Could you compromise and use condoms for the rest of the cycle (when the chances of accidental pregnancy is greater) with a holiday from them then?

YANBU if you don't want to use hormonal contraception - its your body to make the choice about so it's your choice.

WingedVictory · 22/01/2010 14:09

I have friends who used the rhythm method at a time when the woman was just about to start a new job and the man was, IIRC, insecurely employed (temping). Oops! Got it wrong (they didn't check what they were told by a friend about this method), and ended up with a baby coming along, embarrassment with new employers (they were ok, thankfully), etc. I was a bit shocked at them, and when birth control methods (including rhythm method) were brought up at antenatal classes (to avoid another pregnancy when child is small). Hello? My antenatal class leader said people got used to spontaneity, so forgot about condoms, but personally, I'm a lady of the Malthusian drill (A Brave New World): it's quite automatic, almost Pavlovian!

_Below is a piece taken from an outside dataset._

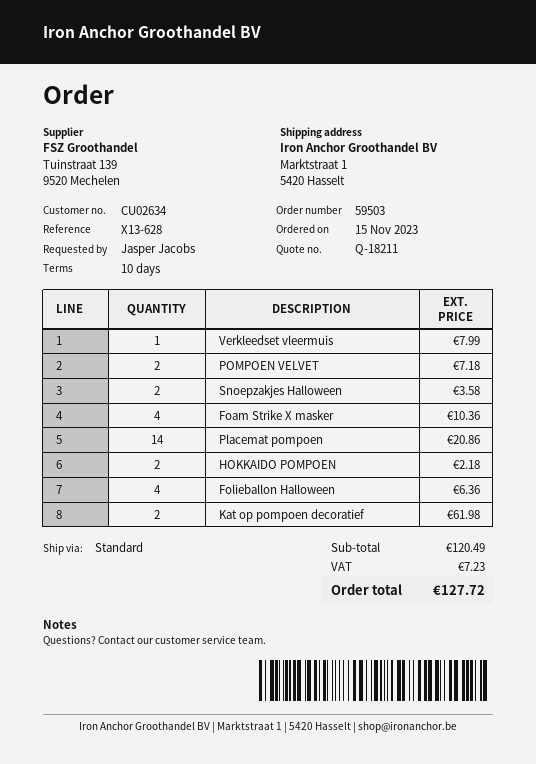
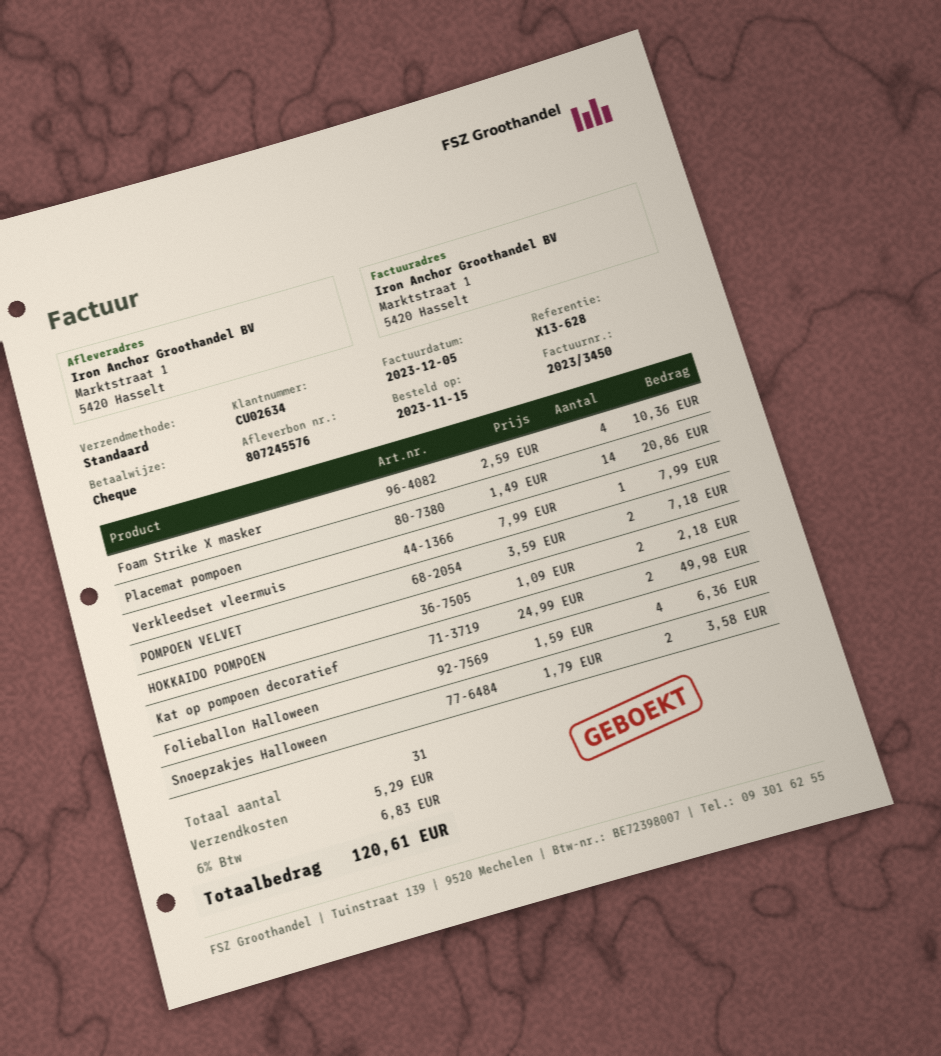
Kat op pompoen decoratief: 2 for 61.98 -> 2 for 49.98
shipping: none -> 5.29
tax: 7.23 -> 6.83
total: 127.72 -> 120.61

anastaisia · 22/01/2010 16:26

Billings method and sympto-thermal methods of charting to avoid conception or achieve a pregnancy aren't the same thing as rythm method which is a simple calculation that makes assumptions about the length of the different parts of a woman's cycle based on averages.

Also - just starting to use it as contraception because a friend said so without checking the information out? Not a method failure but a user error. That's like blaming the pill failure rate on women who miss days out or condom failures on people who don't know how to put them on properly. If they were included in the figures the failure rates would be much much higher.